Men

M
 

Alex Garland’s third directorial outing is a visually seductive, superficial and barmy thing.

Country strife: Jessie Buckley

Men: you can’t live with them, you can’t live without them. In the case of Harper Marlowe (Jessie Buckley), she’d best avoid the sex altogether. Men, the third directorial outing from the novelist and scenarist Alex Garland, is not an easy film to review. Its power rests in its ability to surprise, and the opening minutes alone are riveting. It is raining, a net curtain is blowing in the breeze, the Shard on the Thames is briefly glimpsed. Harper Marlowe is staring out of the window. Her nose is bleeding and an amber light bathes the screen, suggesting imminent dusk. And then a man plunges past the window, caught for a split second in Harper’s line of vision. Well, that’s quite an opening. What follows, a folk-Gothic mystery with more than a touch of the allegory about it, is gripping stuff. After all, this is the man (Alex Garland) who directed Ex Machina and wrote 28 Days Later and Sunshine for Danny Boyle. We are obviously in accomplished hands.
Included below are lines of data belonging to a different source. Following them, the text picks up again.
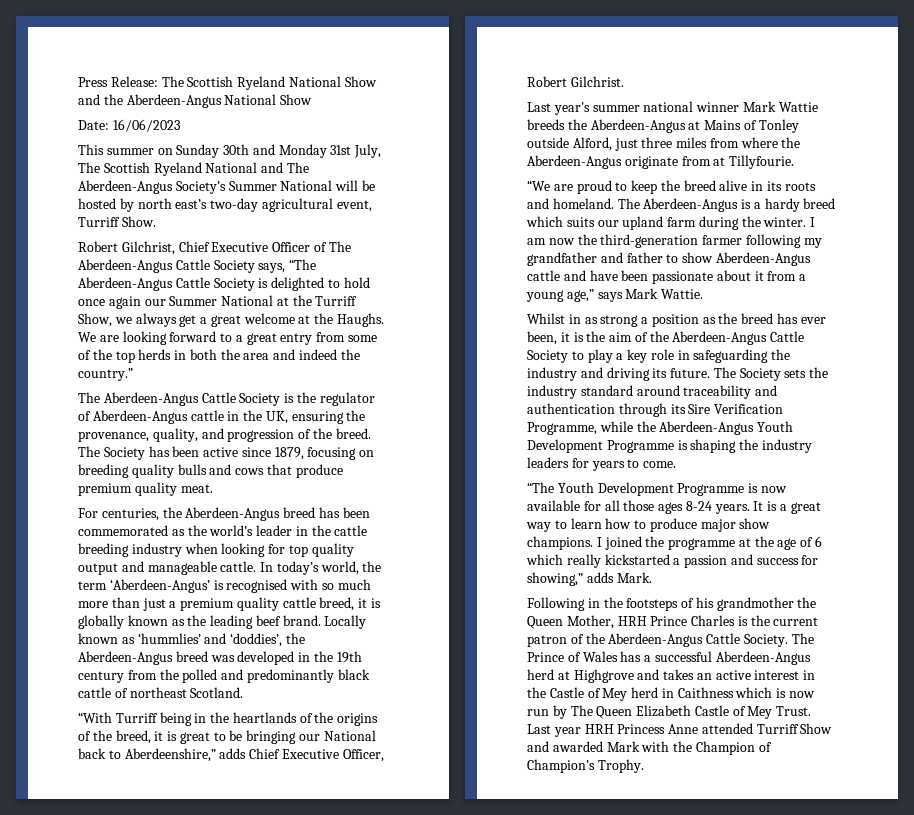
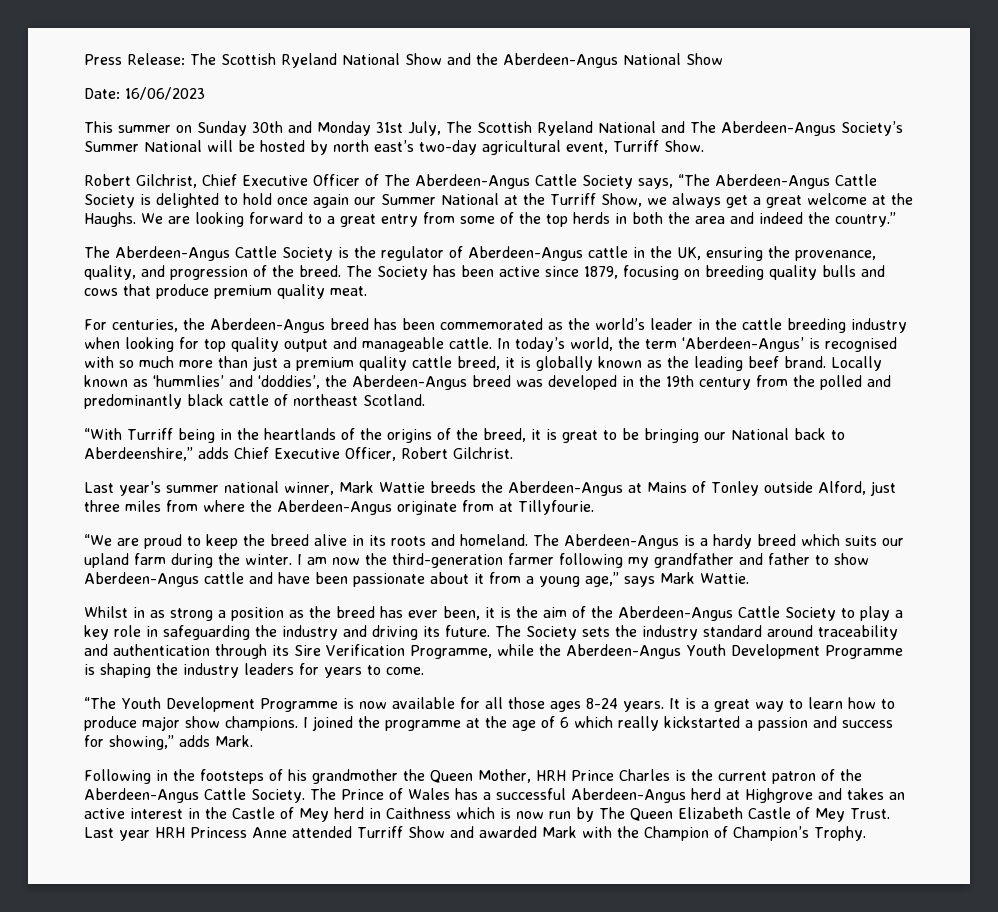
- Last year's summer national winner Mark Wattie breeds the Aberdeen-Angus at Mains of Tonley outside Alford, just three miles from where the Aberdeen-Angus originate from at Tillyfourie.
+ Last year's summer national winner, Mark Wattie breeds the Aberdeen-Angus at Mains of Tonley outside Alford, just three miles from where the Aberdeen-Angus originate from at Tillyfourie.

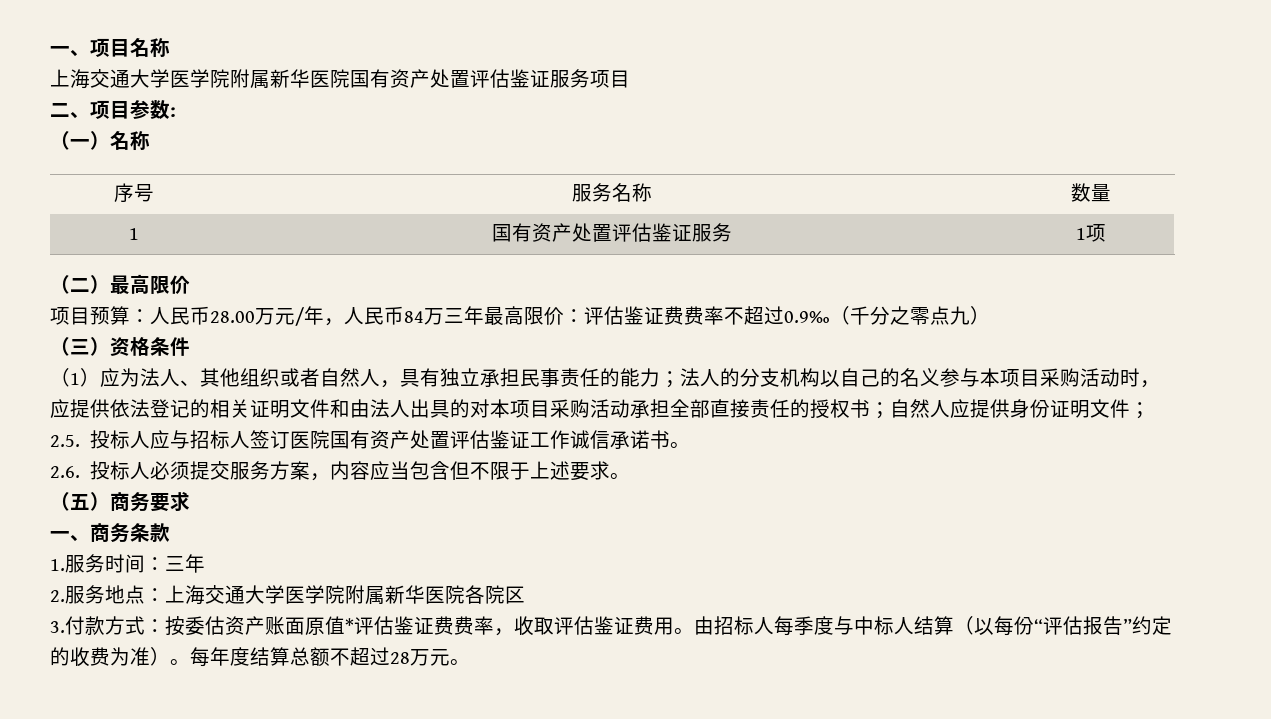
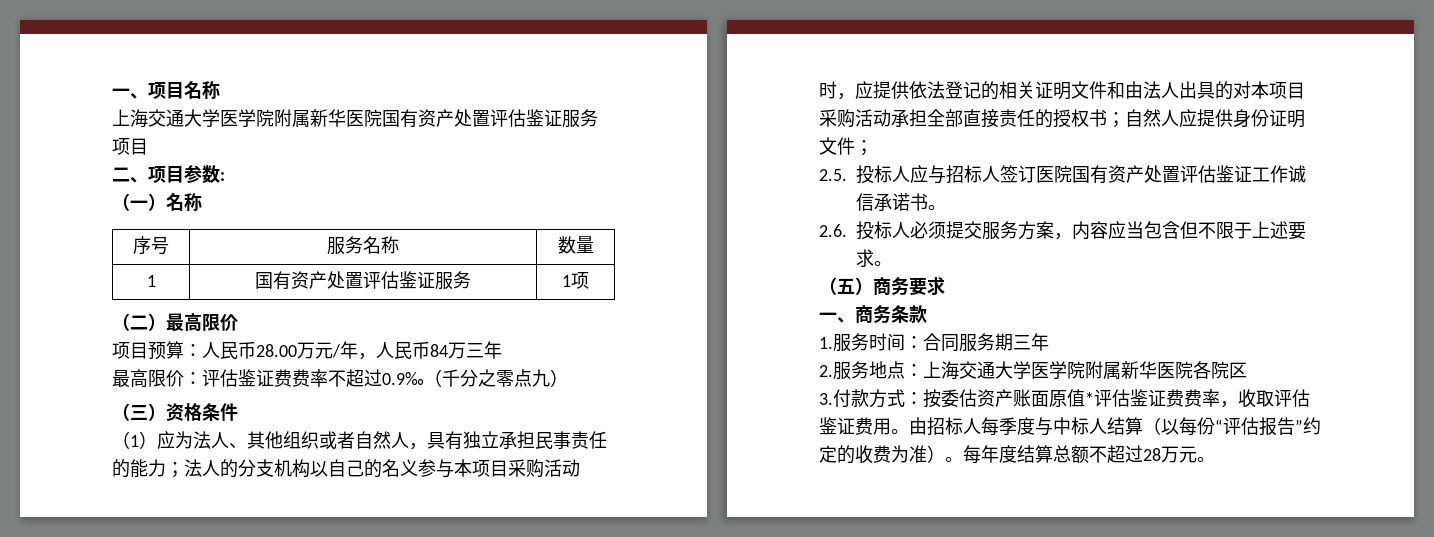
- 项目预算：人民币28.00万元/年，人民币84万三年最高限价：评估鉴证费费率不超过0.9‰（千分之零点九）
+ 项目预算：人民币28.00万元/年，人民币84万三年
+ 最高限价：评估鉴证费费率不超过0.9‰（千分之零点九）
- 1.服务时间：三年
+ 1.服务时间：合同服务期三年

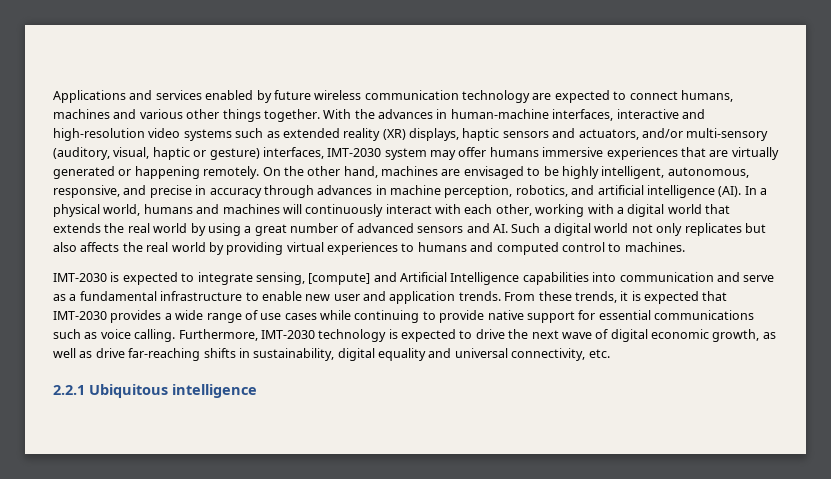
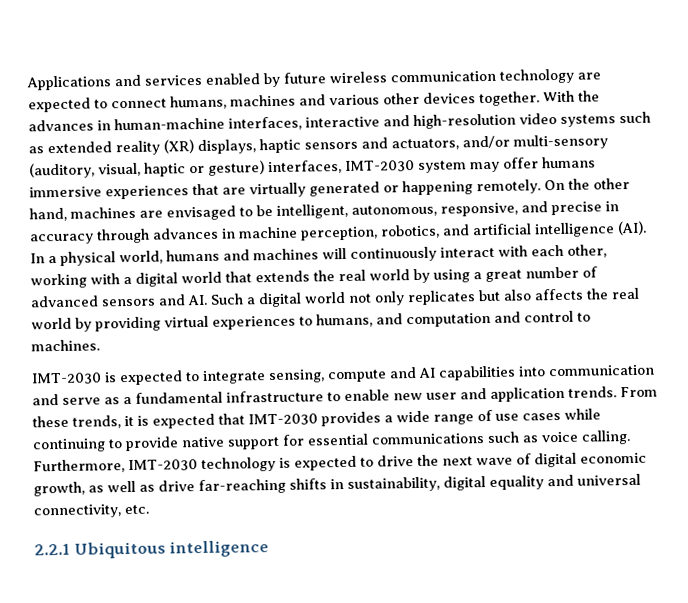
- Applications and services enabled by future wireless communication technology are expected to connect humans, machines and various other things together.
+ Applications and services enabled by future wireless communication technology are expected to connect humans, machines and various other devices together.
- On the other hand, machines are envisaged to be highly intelligent, autonomous, responsive, and precise in accuracy through advances in machine perception, robotics, and artificial intelligence (AI). In a physical world, humans and machines will continuously interact with each other, working with a digital world that extends the real world by using a great number of advanced sensors and AI. Such a digital world not only replicates but also affects the real world by providing virtual experiences to humans and computed control to machines.
+ On the other hand, machines are envisaged to be intelligent, autonomous, responsive, and precise in accuracy through advances in machine perception, robotics, and artificial intelligence (AI). In a physical world, humans and machines will continuously interact with each other, working with a digital world that extends the real world by using a great number of advanced sensors and AI. Such a digital world not only replicates but also affects the real world by providing virtual experiences to humans, and computation and control to machines.
- IMT-2030 is expected to integrate sensing, [compute] and Artificial Intelligence capabilities into communication and serve as a fundamental infrastructure to enable new user and application trends.
+ IMT-2030 is expected to integrate sensing, compute and AI capabilities into communication and serve as a fundamental infrastructure to enable new user and application trends.

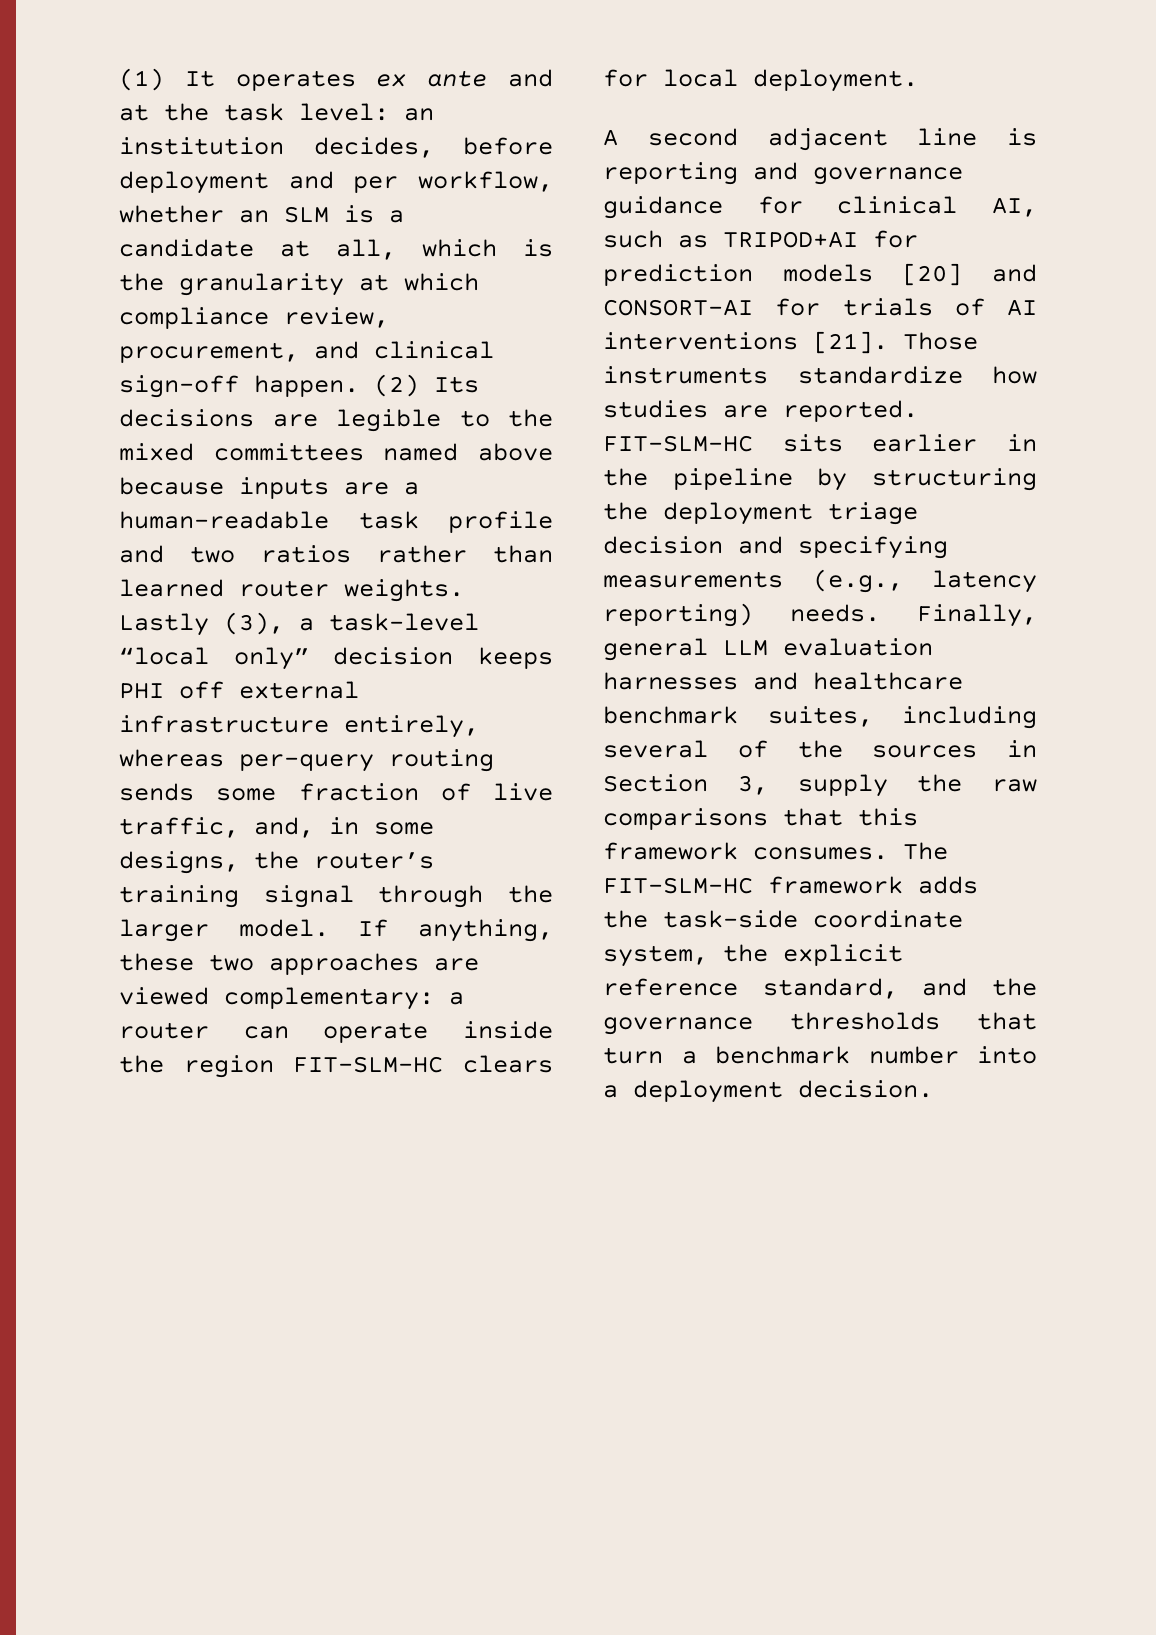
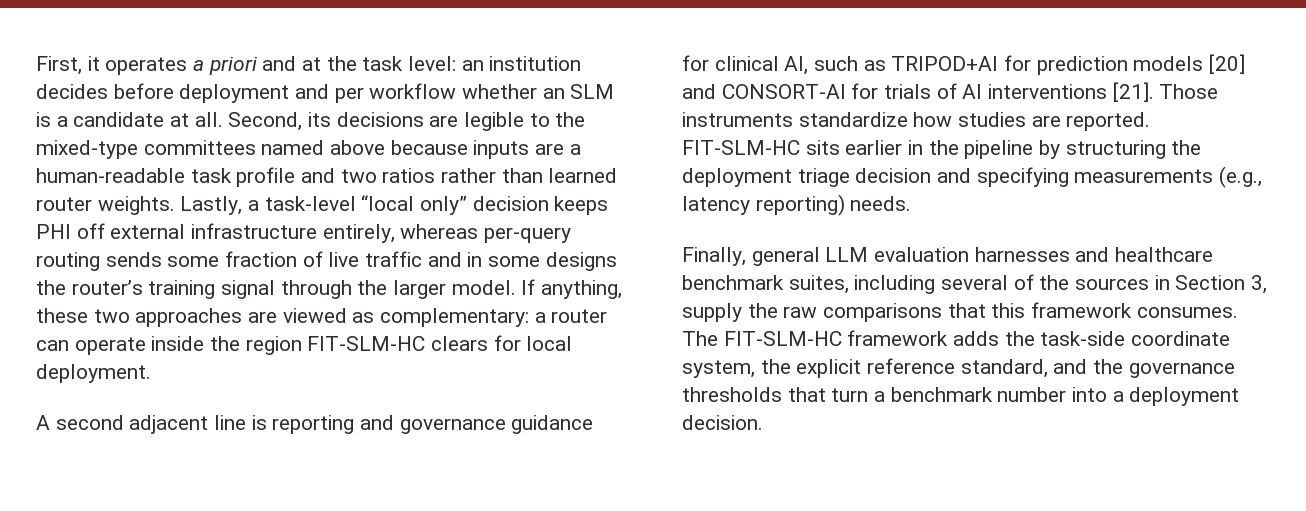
- (1) It operates ex ante and at the task level: an institution decides, before deployment and per workflow, whether an SLM is a candidate at all, which is the granularity at which compliance review, procurement, and clinical sign-off happen. (2) Its decisions are legible to the mixed committees named above because inputs are a human-readable task profile and two ratios rather than learned router weights.
+ First, it operates a priori and at the task level: an institution decides before deployment and per workflow whether an SLM is a candidate at all. Second, its decisions are legible to the mixed-type committees named above because inputs are a human-readable task profile and two ratios rather than learned router weights.
- Lastly (3), a task-level “local only” decision keeps PHI off external infrastructure entirely, whereas per-query routing sends some fraction of live traffic, and, in some designs, the router’s training signal through the larger model.
+ Lastly, a task-level “local only” decision keeps PHI off external infrastructure entirely, whereas per-query routing sends some fraction of live traffic and in some designs the router’s training signal through the larger model.
- If anything, these two approaches are viewed complementary: a router can operate inside the region FIT-SLM-HC clears for local deployment.
+ If anything, these two approaches are viewed as complementary: a router can operate inside the region FIT-SLM-HC clears for local deployment.
- FIT-SLM-HC sits earlier in the pipeline by structuring the deployment triage decision and specifying measurements (e.g., latency reporting) needs. Finally, general LLM evaluation harnesses and healthcare benchmark suites, including several of the sources in Section 3, supply the raw comparisons that this framework consumes.
+ FIT-SLM-HC sits earlier in the pipeline by structuring the deployment triage decision and specifying measurements (e.g., latency reporting) needs.
+ Finally, general LLM evaluation harnesses and healthcare benchmark suites, including several of the sources in Section 3, supply the raw comparisons that this framework consumes.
What follows is bewitching. Harper, recovering from the shocking events of the prologue, drives from London and into deepest Cotswold country. The rolling hills, supernaturally lush greenery and picture-perfect houses waft over her as an emotional balm: just what she needs. And when she pulls up at her destination, in front of an Elizabethan manor house, she would appear to be in a bucolic nirvana. She is renting the “dream country house” for two weeks to find herself, to collect her emotions. But as soon as the front door opens to reveal the owner, a buck-toothed eccentric played by Rory Kinnear with a plum in his cheek, the film stops in its tracks. Kinnear’s Barbour-garbed Geoffrey has been ripped straight out of Little Britain. As Harper tells her bestie Riley (Gayle Rankin) on the phone, Geoffrey is a very specific ‘country’ type. And there are types all over the place, broad representations of misogynistic pillars of the community.

On the one hand, Garland steps mercifully clear of potential clichés, but muddies the waters of logic with demented abandon. For a writer, he has a great eye, but then stabs a dagger in it. Jessie Buckley, as to be expected, brings considerable gravitas to her role, but appears increasingly nonplussed, like Glenda Jackson in an episode of The Morecambe and Wise Show. What we are meant to make of it depends on our tolerance for the absurd and the ridiculous and what might have been Don’t Look Now leapfrogs over Repulsion into David Cronenberg territory. The question is whether or not Harper is going mad, her grief manifesting itself into a nightmarish scenario worthy of Hieronymus Bosch or Francis Bacon. And so intrigue turns to bewilderment and on to outright irritation. Exquisitely wrapped, once opened, the film reveals more exquisite wrapping.

JAMES CAMERON-WILSON

Cast
: Jessie Buckley, Rory Kinnear, Paapa Essiedu, Gayle Rankin, Sarah Twomey, Zak Rothera-Oxley, Sonoya Mizuno. 

Dir Alex Garland, Pro Andrew Macdonald and Allon Reich, Screenplay Alex Garland, Ph Rob Hardy, Pro Des Mark Digby, Ed Jake Roberts, Music Ben Salisbury and Geoff Barrow, Costumes Lisa Duncan, Sound Glenn Freemantle. 

DNA Films-Entertainment Film Distributors.
100 mins. UK. 2022. US Rel: 20 May 2022. UK Rel: 1 June 2022. Cert. 15.